This project, developed as part of the Udacity Data Engineering Nanodegree, was developed to help the fictional company Sparkify build a data pipeline in order to analyze user listening habits on their platform. Sparkify is especially interested in finding out which songs their users are listening to.
The raw data that is used to build this pipeline consists of two types of files - one containing song data and one containing user listening logs. Both types of files are in .json format.
Song files are nested in the project under the data/song_data
directory. Each file contains a single .json object. For example:
{
"num_songs": 1,
"artist_id": "ARD7TVE1187B99BFB1",
"artist_latitude": null,
"artist_longitude": null,
"artist_location": "California - LA",
"artist_name": "Casual",
"song_id": "SOMZWCG12A8C13C480",
"title": "I Didn't Mean To",
"duration": 218.93179,
"year": 0
}
Log files are nested in the data/log_data
directory. Each file contains .json objects on each line that represent a user action, along with information about the song played. For example:
{
"artist": "Des'ree",
"auth": "Logged In",
"firstName": "Kaylee",
"gender": "F",
"itemInSession": 1,
"lastName": "Summers",
"length": 246.30812,
"level": "free",
"location": "Phoenix-Mesa-Scottsdale, AZ",
"method": "PUT",
"page": "NextSong",
"registration": 1540344794796.0,
"sessionId": 139,
"song": "You Gotta Be",
"status": 200,
"ts": 1541106106796,
"userAgent": "\"Mozilla/5.0 (Windows NT 6.1; WOW64) AppleWebKit/537.36 (KHTML, like Gecko) Chrome/35.0.1916.153 Safari/537.36\"",
"userId": "8"
}
The records that we care about in the context of this project are where page
equals NextSong
, as those are the records that represent a song being streamed by a user.
Since the purpose of this project is for analysis, a Data Warehouse design using a Star Schema is used to organize the data. The database being used for this project is a PostgreSQL database.

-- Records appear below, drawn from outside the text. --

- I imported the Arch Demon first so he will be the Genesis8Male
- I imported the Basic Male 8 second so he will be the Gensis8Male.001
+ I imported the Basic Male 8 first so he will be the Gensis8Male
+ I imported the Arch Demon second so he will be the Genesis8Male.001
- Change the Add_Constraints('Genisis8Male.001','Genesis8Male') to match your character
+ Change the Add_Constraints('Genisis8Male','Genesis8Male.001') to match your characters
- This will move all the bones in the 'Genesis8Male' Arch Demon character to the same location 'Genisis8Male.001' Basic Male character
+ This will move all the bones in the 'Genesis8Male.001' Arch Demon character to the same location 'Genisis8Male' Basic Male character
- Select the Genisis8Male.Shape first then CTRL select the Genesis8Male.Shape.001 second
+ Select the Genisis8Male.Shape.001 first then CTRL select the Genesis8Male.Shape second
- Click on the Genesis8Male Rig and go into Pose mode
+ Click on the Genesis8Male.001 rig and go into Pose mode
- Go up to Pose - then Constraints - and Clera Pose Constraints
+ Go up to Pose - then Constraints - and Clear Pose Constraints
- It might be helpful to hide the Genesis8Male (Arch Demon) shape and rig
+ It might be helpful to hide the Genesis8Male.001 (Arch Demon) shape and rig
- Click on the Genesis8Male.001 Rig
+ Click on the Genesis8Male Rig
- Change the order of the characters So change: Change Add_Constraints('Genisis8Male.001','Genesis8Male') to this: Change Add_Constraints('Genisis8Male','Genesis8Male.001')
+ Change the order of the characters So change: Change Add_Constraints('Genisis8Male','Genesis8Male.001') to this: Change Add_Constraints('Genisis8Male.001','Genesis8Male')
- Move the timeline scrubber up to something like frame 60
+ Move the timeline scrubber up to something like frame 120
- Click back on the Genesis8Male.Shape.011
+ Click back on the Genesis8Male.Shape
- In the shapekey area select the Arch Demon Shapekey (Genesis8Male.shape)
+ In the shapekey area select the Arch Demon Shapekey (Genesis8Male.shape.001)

The schema design is broken up into the following 5 tables: artists
, songs
, songplays
, time
and users
. The fact table in this design is the songplays
table, which represents the action of a user selecting a song to play. The other 4 tables are dimension tables that represent details about the song play action, including information about the song, artist, time of selection and the user who selected it.
This design was chosen in order to simplify queries for analytical purposes. For example, the time
table includes timestamp information broken down into hourly units, which simplifies the process of querying when filtering by date and time ranges. All of the dimension tables relate to the central songplays
fact table in order to easily query information related to the songs that were played by users.
The following image shows the database schema and relations:
The data pipeline for this project aims to efficiently pull the relevant information that is needed from the song_data
and log_data
files in order to populate the database schema. The Python pandas library is used to extract data from the .json files, transform data types where necessary, and then load the data into the PostgreSQL database using the psycopg2 module. Records from log_data
where page
does not equal NextSong
are filtered out right after the data is extracted. Another thing to note is that since song ID and artist ID are not found in the log_data
files, these attributes must be queried from the already loaded song
and artist
tables in order to populate these fields in the songplay
table.
To populate the database, enter the database credentials in the create_database() function of create_tables.py. Then run create_database.py. Once run, the database schema with the necessary tables will be created in the PostgreSQL database. Please note that every time create_database.py is run, the tables are completely dropped and recreated.
Once the tables have been created, enter the database credentials into etl.py. Then run etl.py. This script extracts the song and log data from the .json files, transforms it, and inserts it into the database tables created above. Please note that etl.py can be run more than once without errors, since the SQL queries used in sql_queries.py are written to handle duplicate entries in the files.
The etl.ipynb file is a Jupyter Notebook file to assist with following along and developing the ETL code step-by-step. Additionally, test.ipynb can be used as a tool to query the database to check the status of each populated table.
The following are some example queries that an analyst may want to run once the data has been populated in the database.
Querying the Top 5 Songs Played for a Particular Month
SELECT
sp.song_id,
sn.title,
sp.artist_id,
art.name,
tm.month,
tm.year,
count(sp.songplay_id) as plays
FROM songplays sp
INNER join songs sn on (sn.song_id = sp.song_id)
INNER join artists art on (sn.artist_id = art.artist_id)
INNER JOIN time tm on (sp.start_time = tm.start_time)
WHERE tm.year = 2021 AND tm.month = 6
GROUP BY
sp.song_id,
sn.title,
sp.artist_id,
art.name,
tm.month,
tm.year
ORDER BY count(sp.songplay_id) desc
LIMIT 5;
Querying the Top 10 Listening Paid Users for a Particular Month
SELECT
sp.user_id,
u.first_name,
u.last_name,
u.gender,
u.level,
tm.month,
tm.year,
count(songplay_id)
FROM songplays sp
INNER JOIN users u on (sp.user_id = u.user_id)
INNER JOIN time tm on (sp.start_time = tm.start_time)
WHERE u.level = 'paid' and tm.month = 11 and tm.year = 2018
GROUP BY
sp.user_id,
u.first_name,
u.last_name,
u.gender,
u.level,
tm.month,
tm.year
ORDER BY count(songplay_id) DESC
LIMIT 10;
PostgreSQL (PostgreSQL 13 was used when developing this project) Python 3
Python 3 Libraries
pandas==1.3.0
psycopg2==2.9.1
jupyterlab==3.0.16
ipython-sql==0.4.0
sqlalchemy-schemadisplay-1.3
Graphics
In order to create the graph from the generate_schema_graph.py script, graphviz must be installed on your system. On a Mac, this can be done using brew with the command brew install graphviz
.